Judge Clark told the father and his wife to visit the oldest son during the spring break time frame, which will coincide with a permanency hearing for the children in March.

All of those things could pave the way for the oldest son to live permanently with his biological father.

Attorneys representing each of the other children gave updates about the children. Each of them had a generally good report, but expressed concern that the children are exhibiting a few behavioral issues relating to the upheaval in their lives in the last six months.
"Their meals would be pop-tarts for breakfast, lunch and dinner sometimes," Attorney Jennifer Deen said. "Maybe some macaroni and cheese. So getting them to eat regular food like pork chops and peas, and things like that, they're getting better with that and learning to eat normal food."

Several attorneys expressed a desire to provide additional emotional counseling for the children they represent.
"I have some concerns for [child's name redacted] because she also is...hitting her face and I don't know if that's from sleeping at night with roaches running over her face," Deen said.

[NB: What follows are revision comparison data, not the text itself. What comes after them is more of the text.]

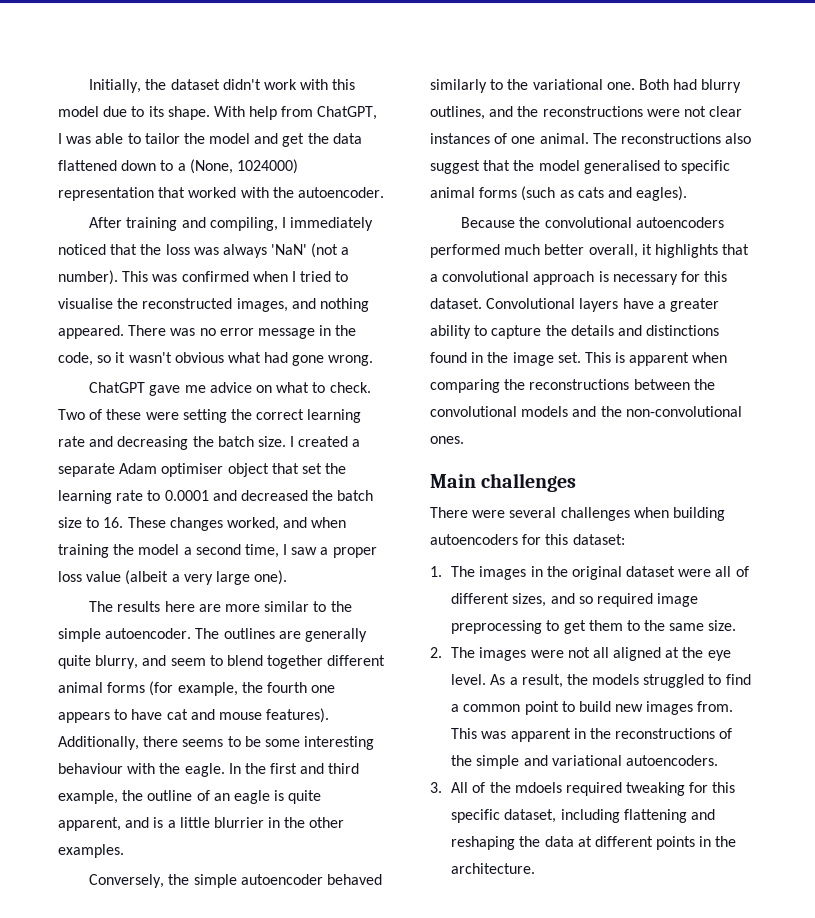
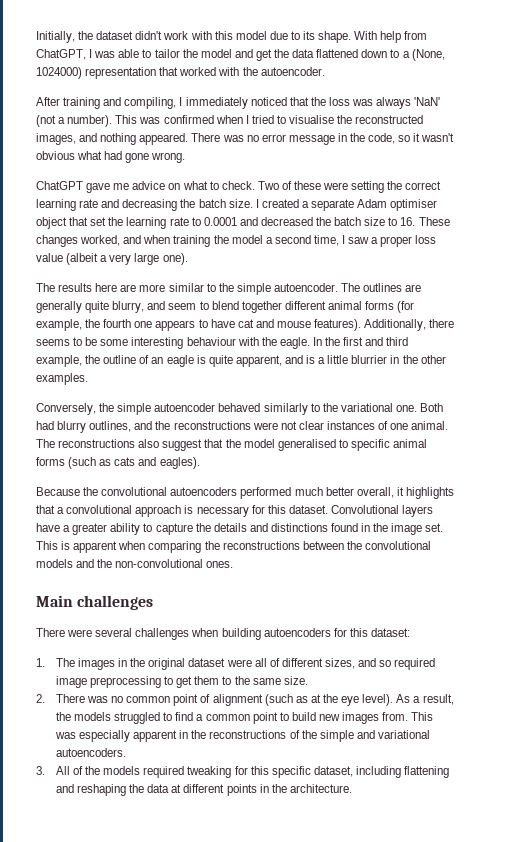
- 2. The images were not all aligned at the eye level.
+ 2. There was no common point of alignment (such as at the eye level).
- This was apparent in the reconstructions of the simple and variational autoencoders.
+ This was especially apparent in the reconstructions of the simple and variational autoencoders.
- 3. All of the mdoels required tweaking for this specific dataset, including flattening and reshaping the data at different points in the architecture.
+ 3. All of the models required tweaking for this specific dataset, including flattening and reshaping the data at different points in the architecture.

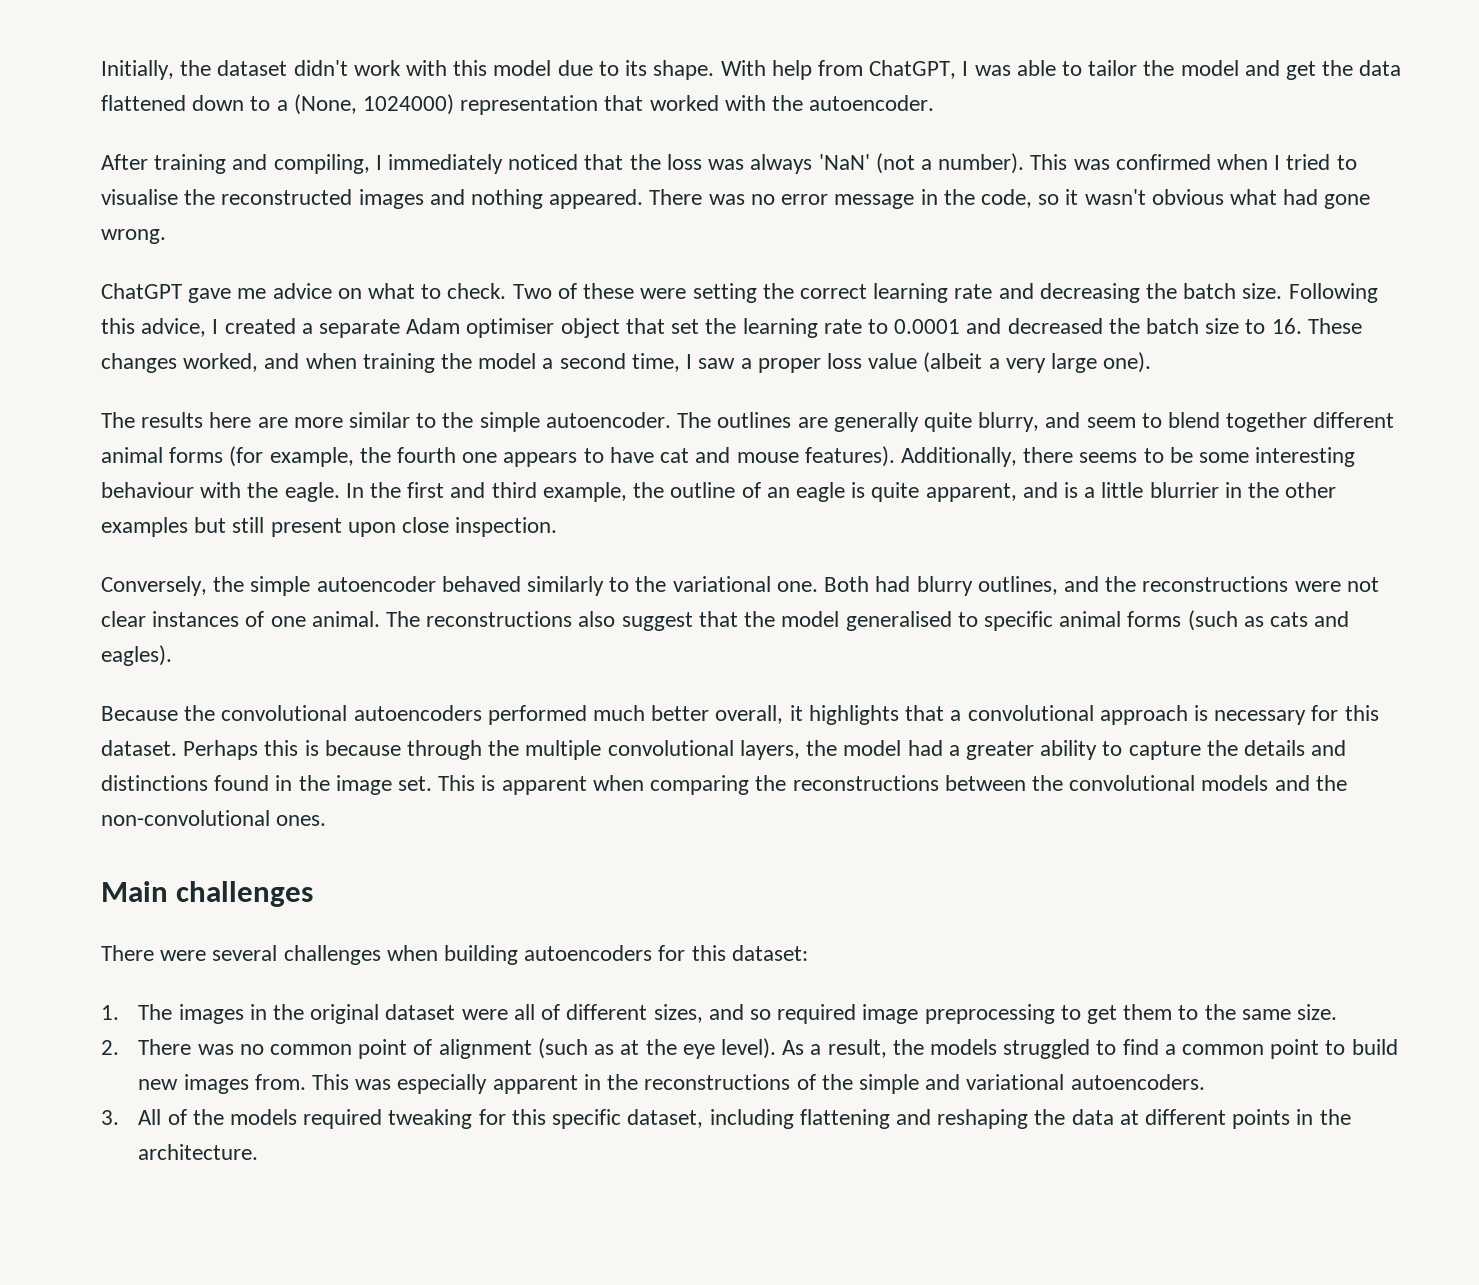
- This was confirmed when I tried to visualise the reconstructed images, and nothing appeared.
+ This was confirmed when I tried to visualise the reconstructed images and nothing appeared.
- I created a separate Adam optimiser object that set the learning rate to 0.0001 and decreased the batch size to 16. These changes worked, and when training the model a second time, I saw a proper loss value (albeit a very large one).
+ Following this advice, I created a separate Adam optimiser object that set the learning rate to 0.0001 and decreased the batch size to 16. These changes worked, and when training the model a second time, I saw a proper loss value (albeit a very large one).
- In the first and third example, the outline of an eagle is quite apparent, and is a little blurrier in the other examples.
+ In the first and third example, the outline of an eagle is quite apparent, and is a little blurrier in the other examples but still present upon close inspection.
- Convolutional layers have a greater ability to capture the details and distinctions found in the image set.
+ Perhaps this is because through the multiple convolutional layers, the model had a greater ability to capture the details and distinctions found in the image set.

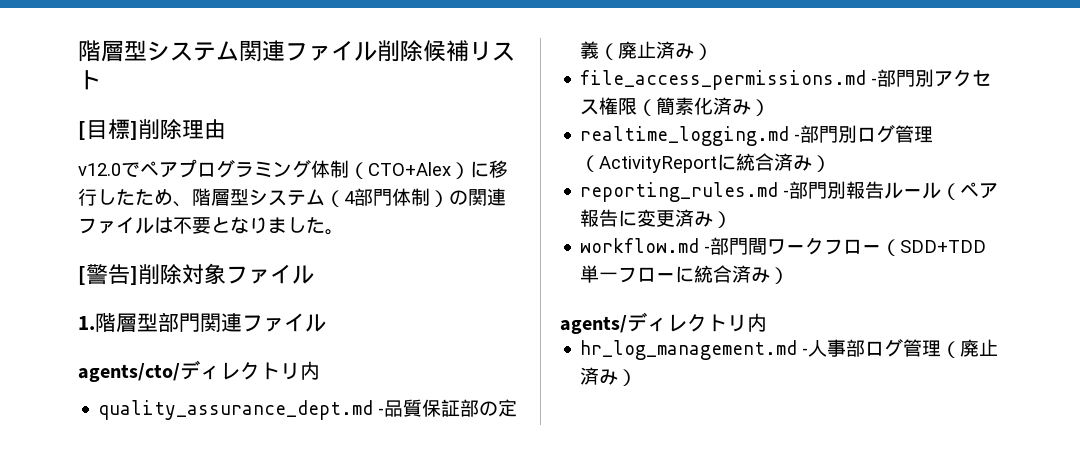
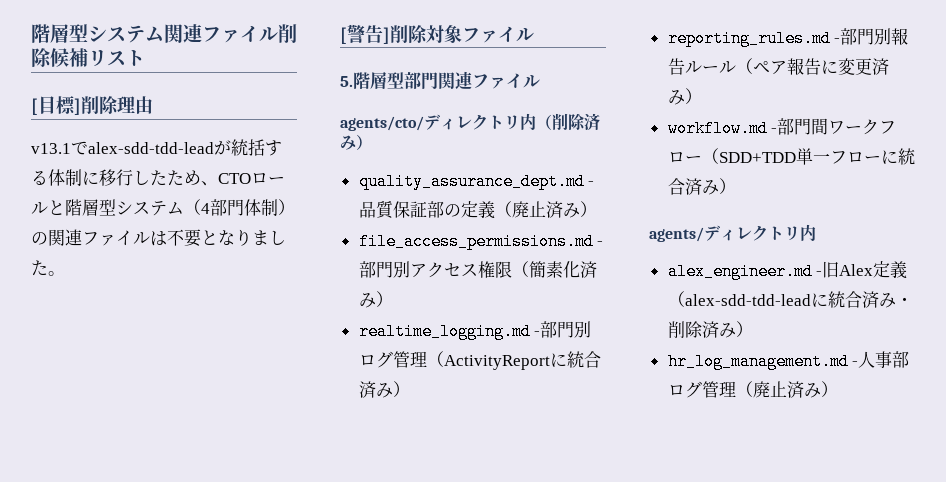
- v12.0でペアプログラミング体制（CTO+Alex）に移行したため、階層型システム（4部門体制）の関連ファイルは不要となりました。
+ v13.1でalex-sdd-tdd-leadが統括する体制に移行したため、CTOロールと階層型システム（4部門体制）の関連ファイルは不要となりました。
- 1.階層型部門関連ファイル
+ 5.階層型部門関連ファイル
- agents/cto/ディレクトリ内
+ agents/cto/ディレクトリ内（削除済み）
+ alex_engineer.md -旧Alex定義（alex-sdd-tdd-leadに統合済み・削除済み）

Currently the four older children are living together in one foster home. A therapist said the worst case scenario for placement could involve separating the two girls from the two boys in a permanent placement situation.

Jake's twin brother, the youngest living child, is living separately. His attorney said he's doing well but she worries that the separation is breaking the bond with his siblings.

Attorney Cameron Castleberry said he wants extended family members of the Kimbley children to become more involved and be allowed visitation rights.
"Certainly it seems like the children are overall doing well," Castleberry said. "That would suggest to me that the parents have laid a positive foundation for the children to do well."

No other decisions were made during the hearing.
The Kimbleys' extended family members declined to comment once it was over.